PJ: How do you feel about rewriting another writer’s work and how do you feel about other writer’s rewriting your work?
John: I think it’s all part of the process. It’s what happens; it’s how movies are made. With the exception of Red Dragon, where I was the first writer, every script I’ve done was a rewrite at some level. In most cases, I started all over again, changing probably 90% of the previous draft. I’ll strive to keep the stuff that I think is really good, but when it’s all done, I find that I’ve changed virtually everything from the previous draft.
And this isn’t a slam at the previous writer(s). Because of the collaborative nature of filmmaking, the vision of a film evolves over time. As such, that original draft—while well written in its own right—often no longer reflects the producer’s or director’s vision of the story they now want to tell. As the (re)writer, I get to influence that new vision, but once we all understand what the end game is, my job is to put it all on paper.
PJ: Has the Internet helped or hindered your work?
John: The Internet has certainly made research a breeze. On the other hand, it’s helped me to raise procrastination to a high art.
PJ: Where do you see yourself in five years?

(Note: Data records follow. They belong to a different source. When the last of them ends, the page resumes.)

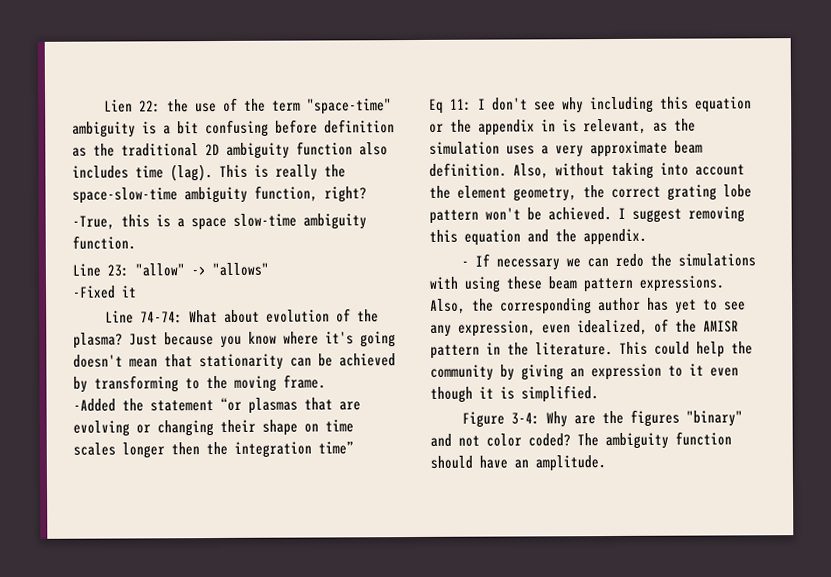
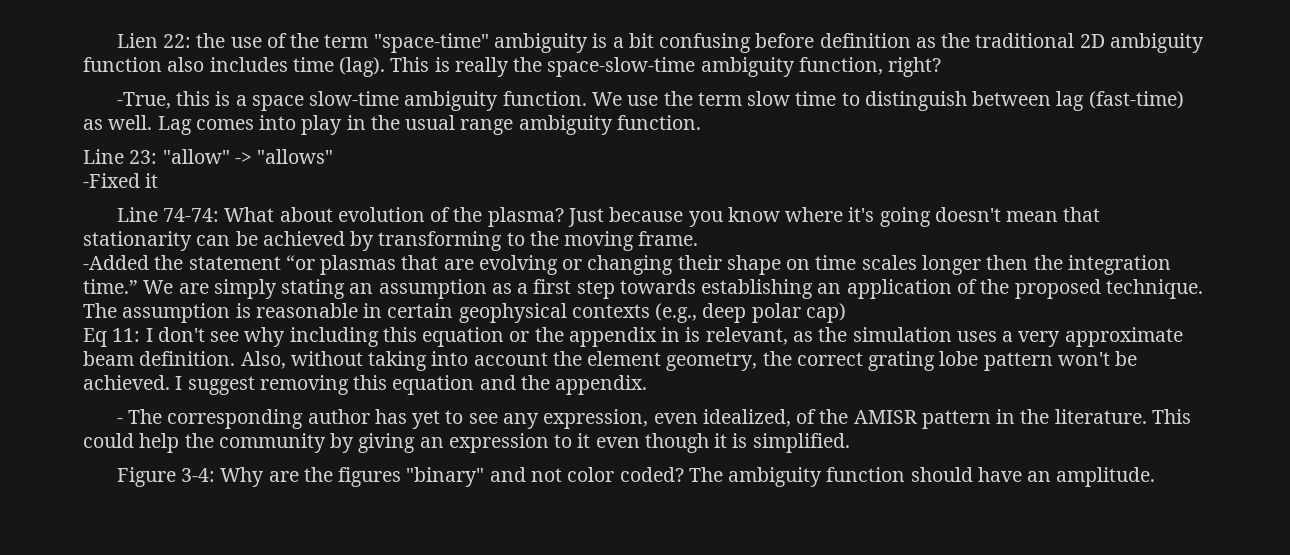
+ We use the term slow time to distinguish between lag (fast-time) as well. Lag comes into play in the usual range ambiguity function.
- -Added the statement “or plasmas that are evolving or changing their shape on time scales longer then the integration time”
+ -Added the statement “or plasmas that are evolving or changing their shape on time scales longer then the integration time.” We are simply stating an assumption as a first step towards establishing an application of the proposed technique. The assumption is reasonable in certain geophysical contexts (e.g., deep polar cap)
- - If necessary we can redo the simulations with using these beam pattern expressions. Also, the corresponding author has yet to see any expression, even idealized, of the AMISR pattern in the literature.
+ - The corresponding author has yet to see any expression, even idealized, of the AMISR pattern in the literature.

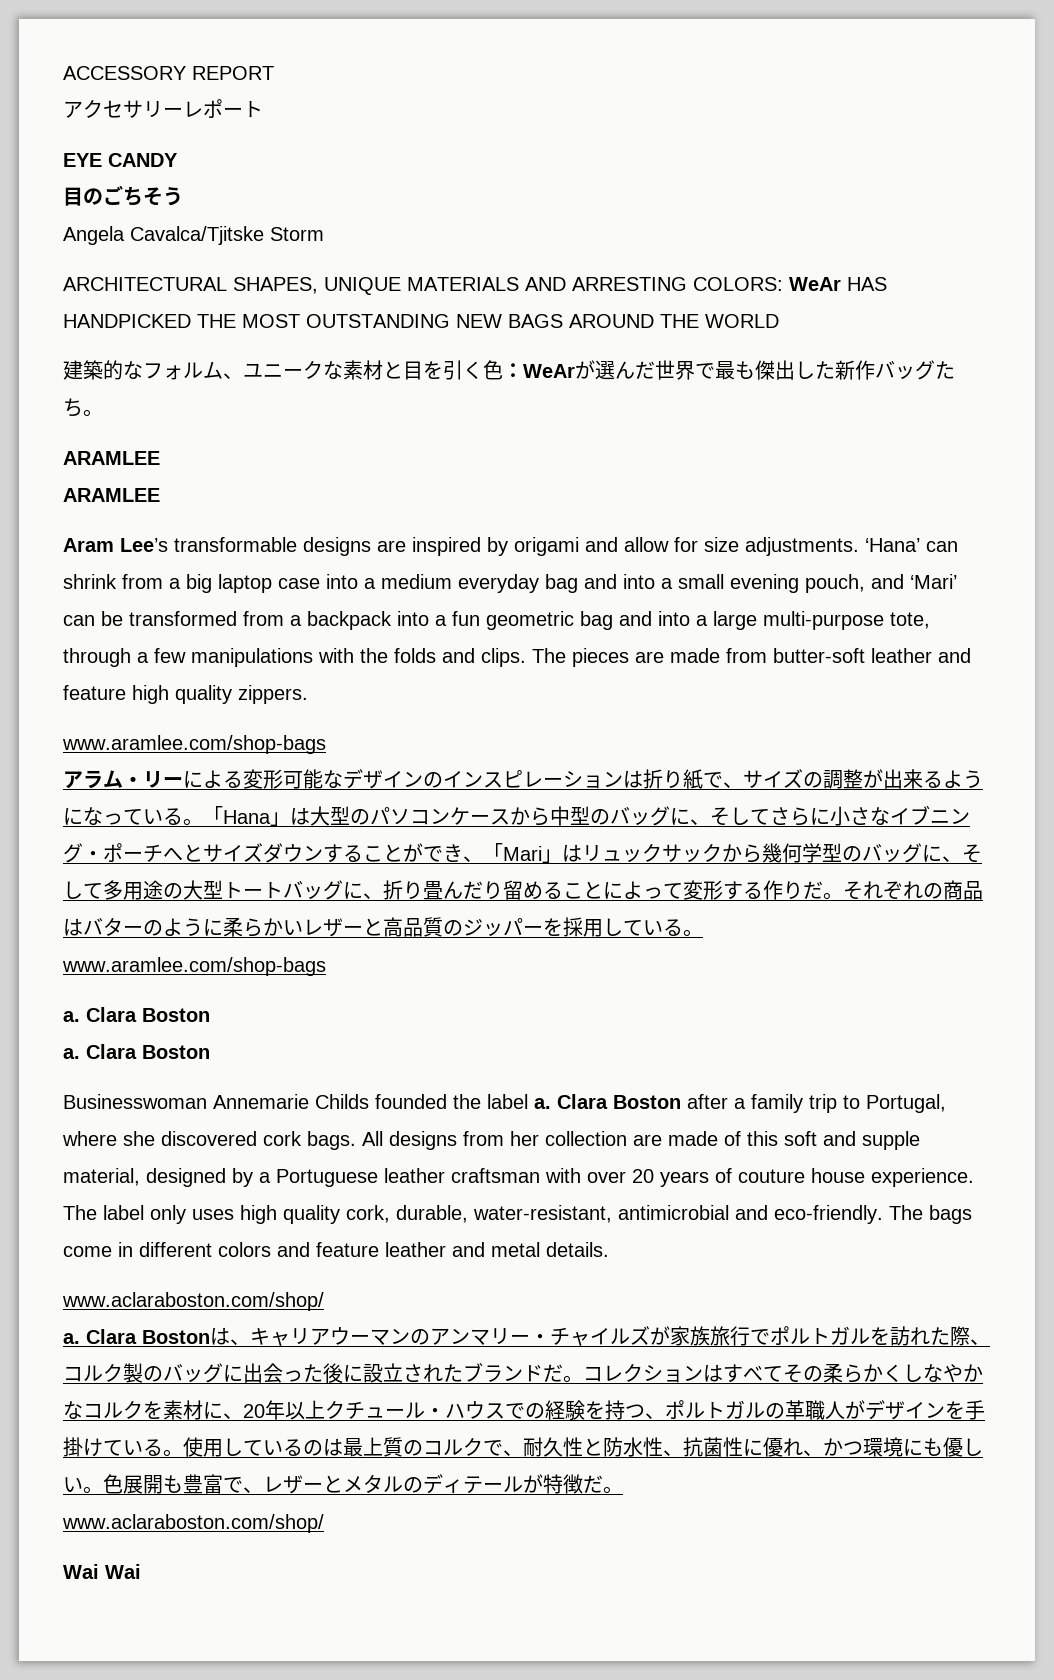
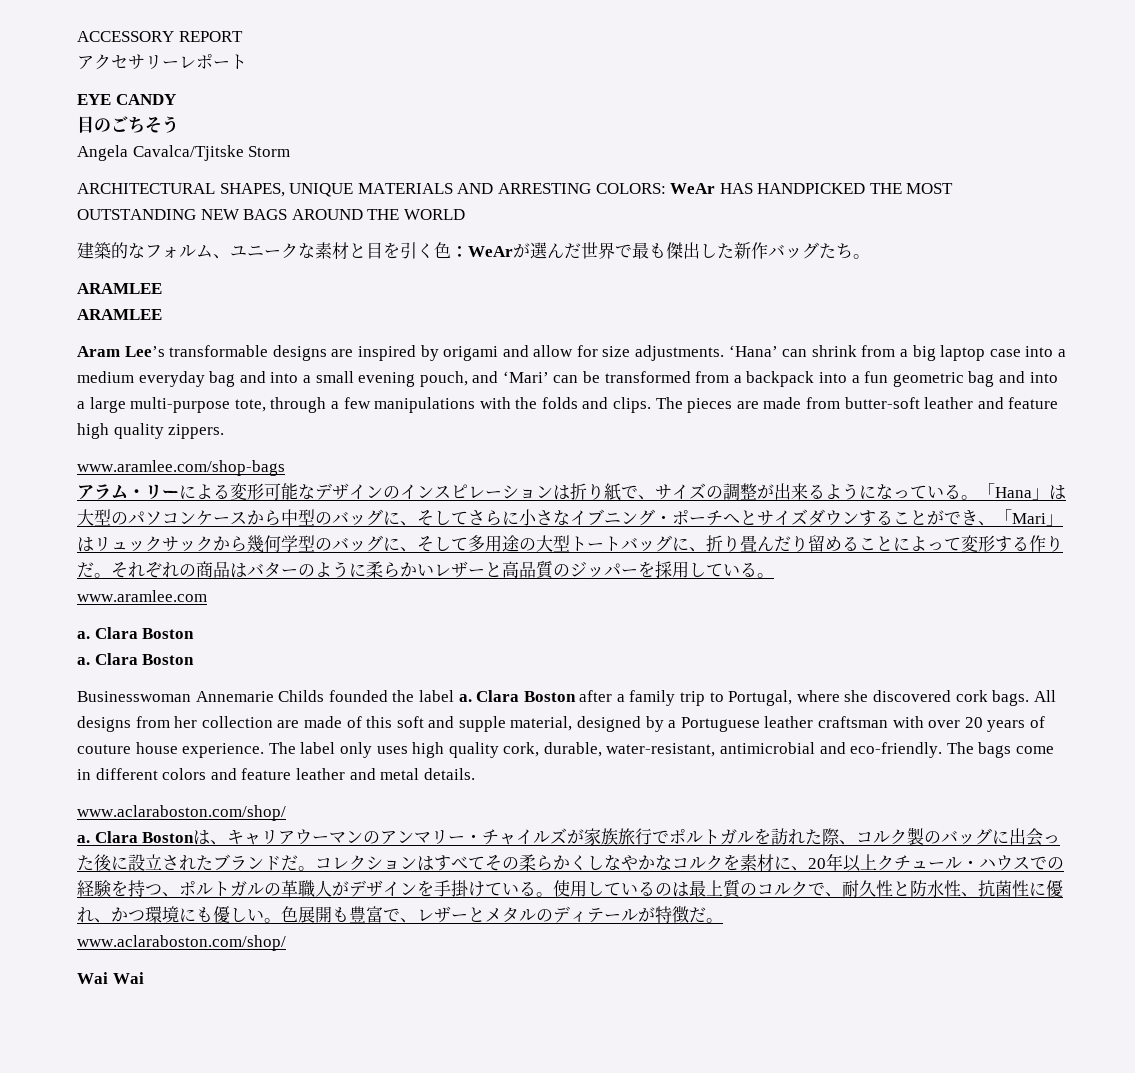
  それぞれの商品はバターのように柔らかいレザーと高品質のジッパーを採用している。
- www.aramlee.com/shop-bags
+ www.aramlee.com

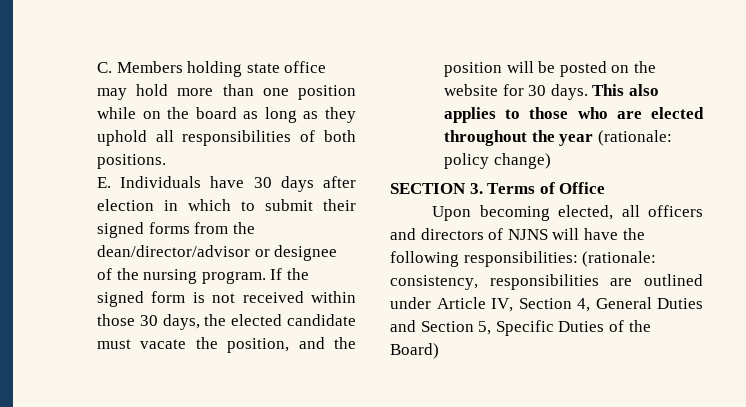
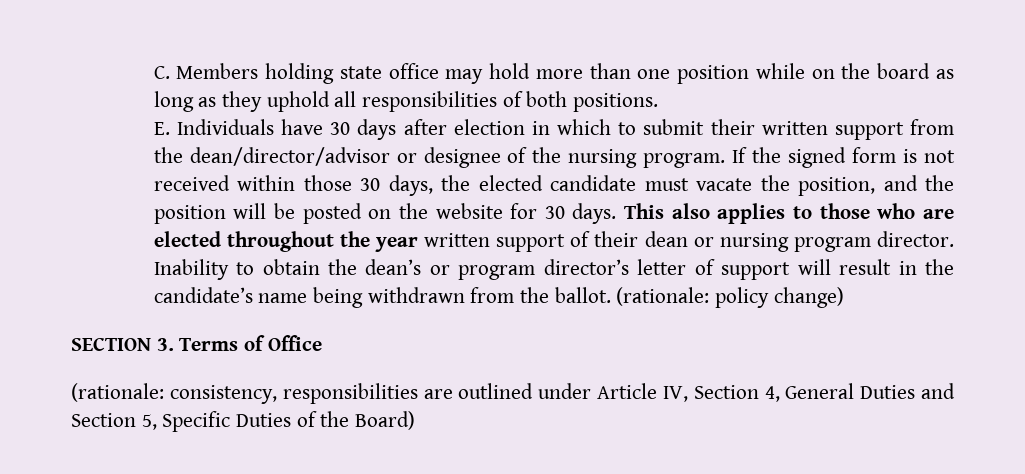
- E. Individuals have 30 days after election in which to submit their signed forms from the dean/director/advisor or designee of the nursing program.
+ E. Individuals have 30 days after election in which to submit their written support from the dean/director/advisor or designee of the nursing program.
- This also applies to those who are elected throughout the year (rationale: policy change)
+ This also applies to those who are elected throughout the year written support of their dean or nursing program director. Inability to obtain the dean’s or program director’s letter of support will result in the candidate’s name being withdrawn from the ballot. (rationale: policy change)
- Upon becoming elected, all officers and directors of NJNS will have the following responsibilities: (rationale: consistency, responsibilities are outlined under Article IV, Section 4, General Duties and Section 5, Specific Duties of the Board)
+ (rationale: consistency, responsibilities are outlined under Article IV, Section 4, General Duties and Section 5, Specific Duties of the Board)

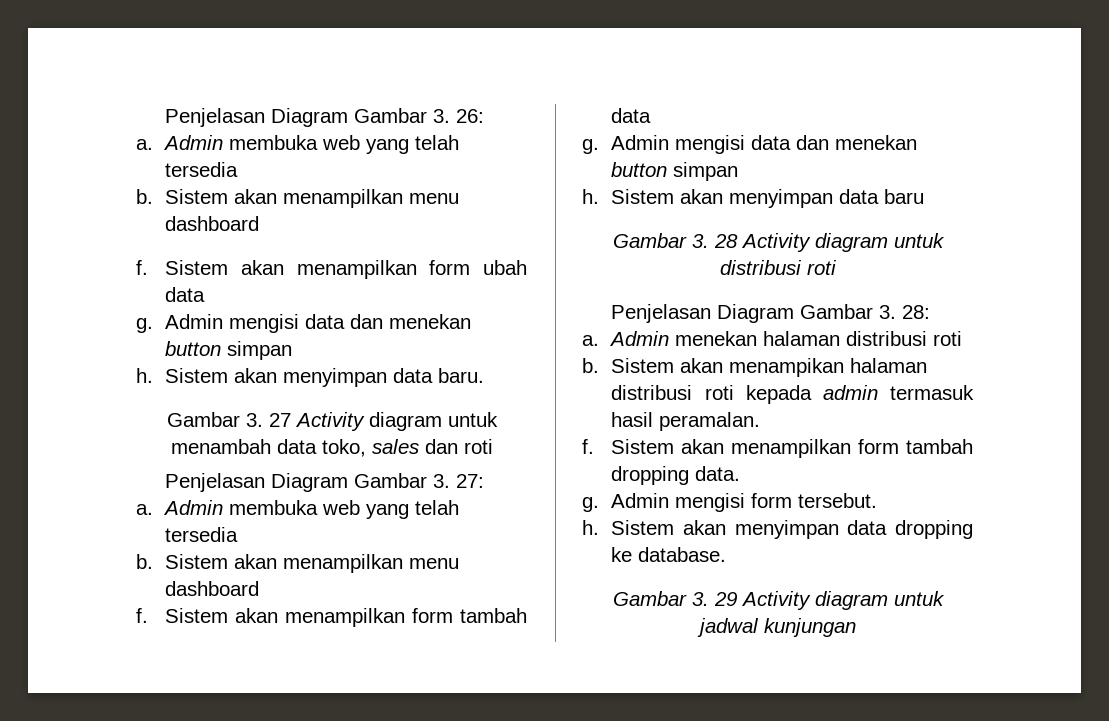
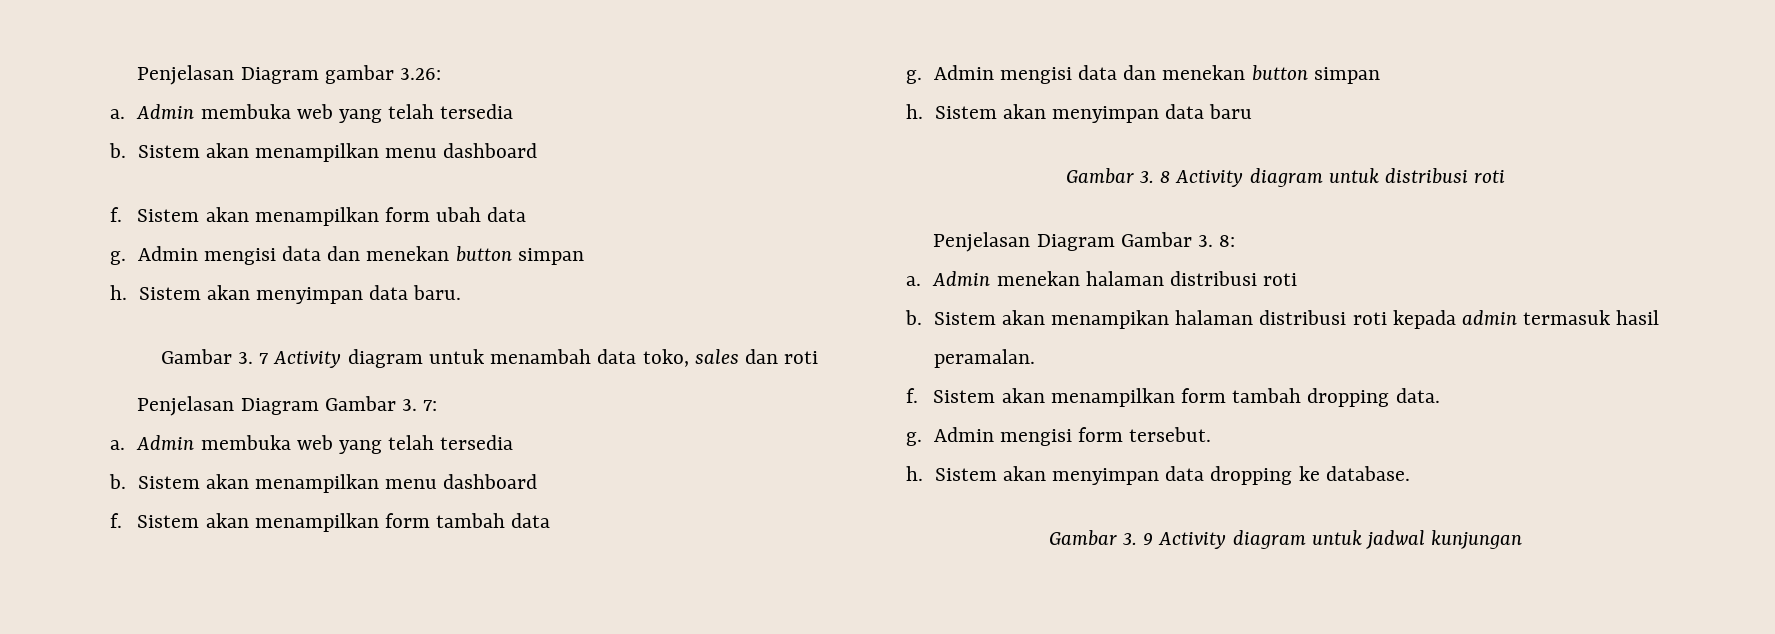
- Penjelasan Diagram Gambar 3. 26:
+ Penjelasan Diagram gambar 3.26:
- Gambar 3. 27 Activity diagram untuk menambah data toko, sales dan roti
+ Gambar 3. 7 Activity diagram untuk menambah data toko, sales dan roti
- Penjelasan Diagram Gambar 3. 27:
+ Penjelasan Diagram Gambar 3. 7:
- Gambar 3. 28 Activity diagram untuk distribusi roti
+ Gambar 3. 8 Activity diagram untuk distribusi roti
- Penjelasan Diagram Gambar 3. 28:
+ Penjelasan Diagram Gambar 3. 8:
- Gambar 3. 29 Activity diagram untuk jadwal kunjungan
+ Gambar 3. 9 Activity diagram untuk jadwal kunjungan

John: Five years from now, I’ll have been in the business for 10 years, and by then, I hope to be seen as a journeyman writer and storyteller. In Hollywood, I’d like to have the reputation of a guy who will work his ass off for a project, and will always say exactly what’s on his mind; respecting a hand-shake deal as much as a signed contract. In the literary world, I want to be an author whom readers trust, knowing that I’ll always give them a wild ride, and that I’ll always give them a satisfying ending.
PJ: Any pearls of wisdom for us newbies?
John: As pearls of wisdom go, I’m still too much of a rookie to offer reliable advice to others. I do think, though, that aspiring writers should remember that storytelling is and always will be primarily about the story. All that other stuff you read about—i.e., structure, and thru-line and high-concept-ness—means nothing without a good story.